## [ACTION ITEM]
Below are some records. Return exactly the lines from the one with "color: #fde047 ->" to the one with "text: base ->", and nothing else.

## [SOURCE DATA]
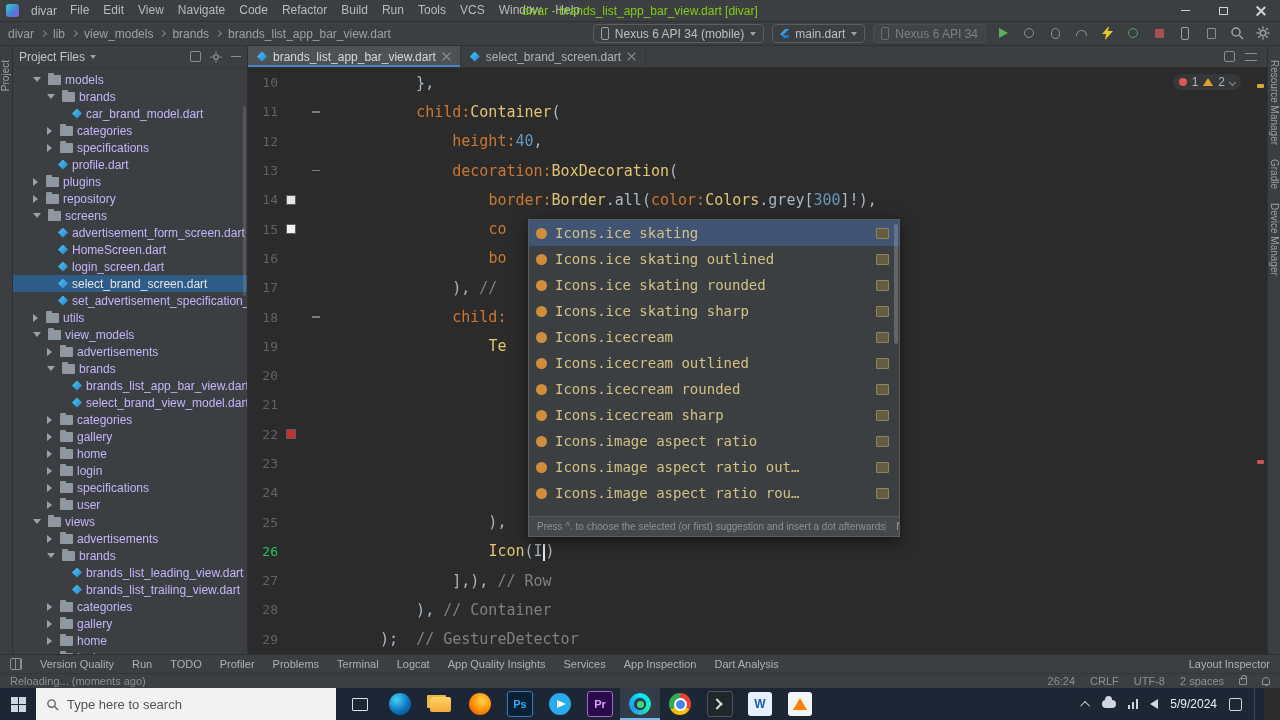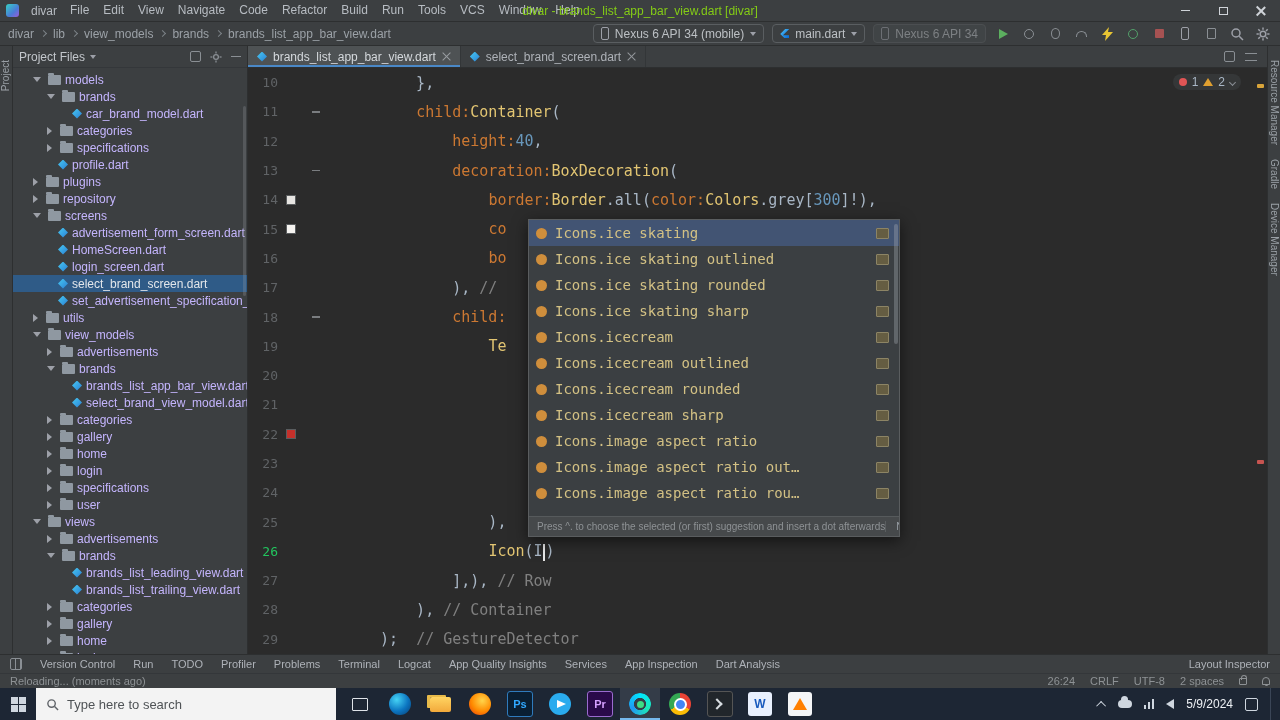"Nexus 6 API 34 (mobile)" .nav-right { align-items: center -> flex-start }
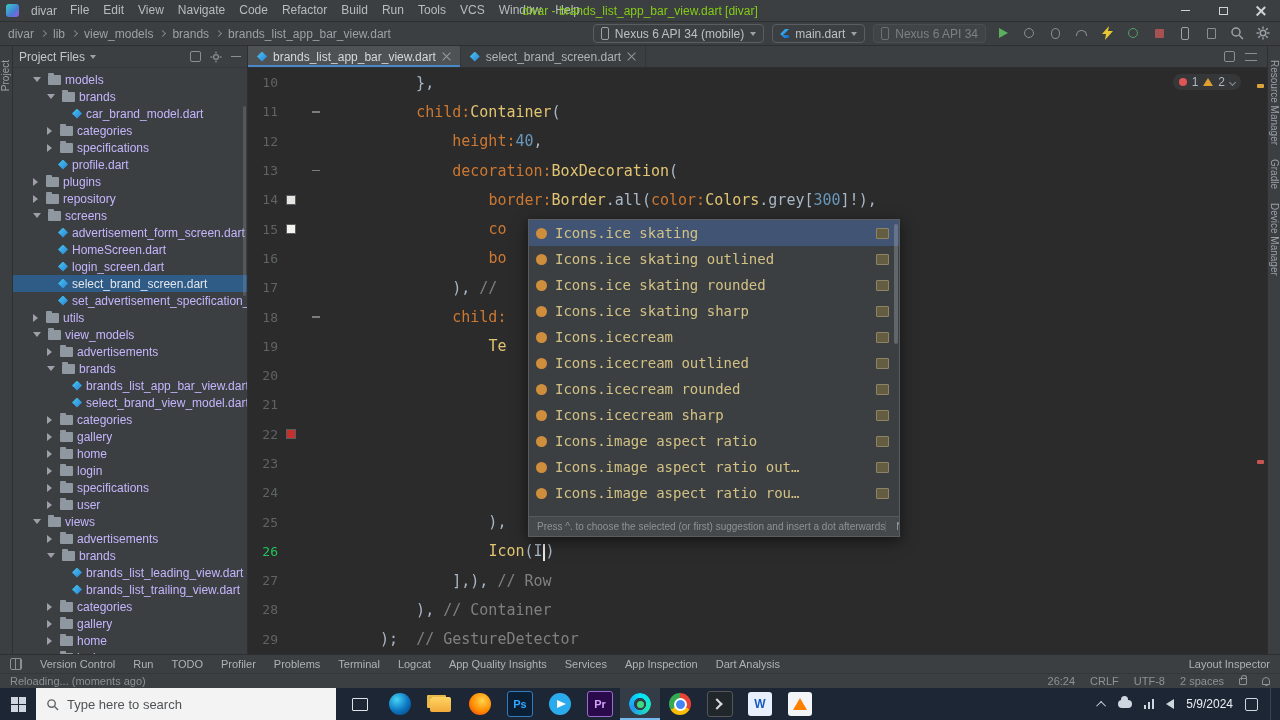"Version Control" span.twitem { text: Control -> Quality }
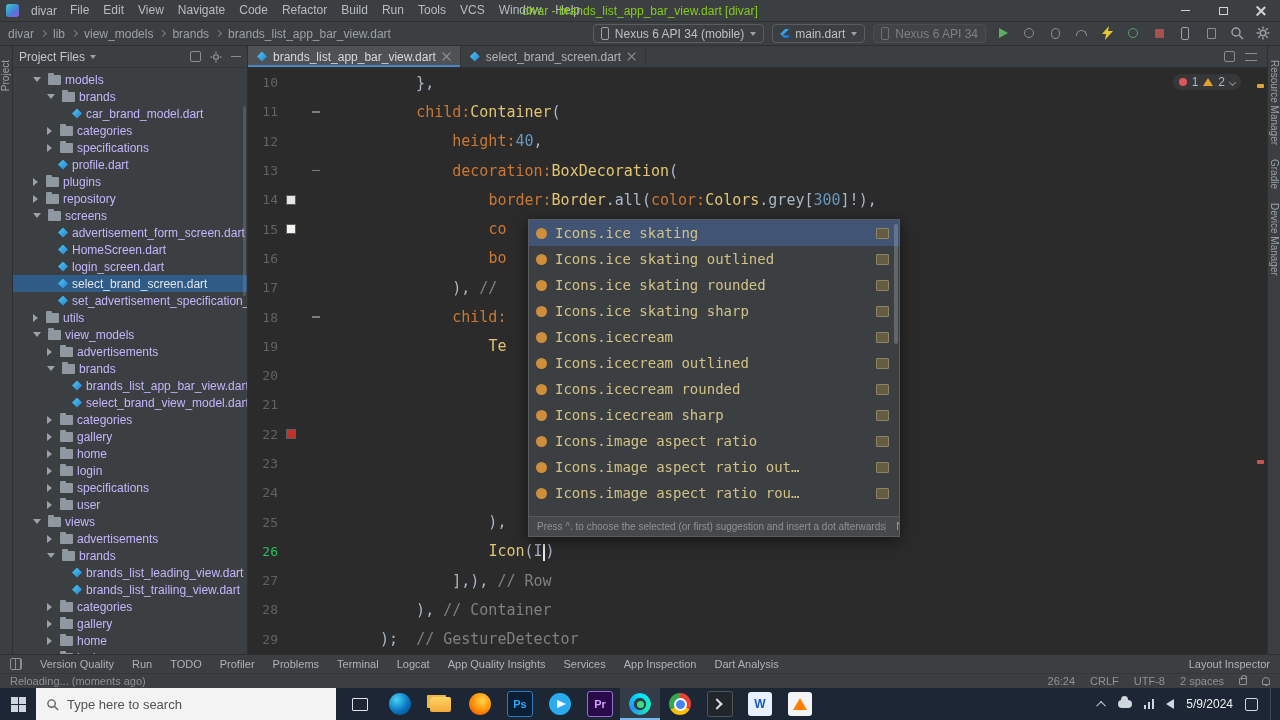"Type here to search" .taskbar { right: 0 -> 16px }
...
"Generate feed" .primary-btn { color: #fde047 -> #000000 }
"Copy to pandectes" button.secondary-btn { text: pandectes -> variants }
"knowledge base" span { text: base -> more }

## [SOLUTION BELOW]
"Generate feed" .primary-btn { color: #fde047 -> #000000 }
"Copy to pandectes" button.secondary-btn { text: pandectes -> variants }
"knowledge base" span { text: base -> more }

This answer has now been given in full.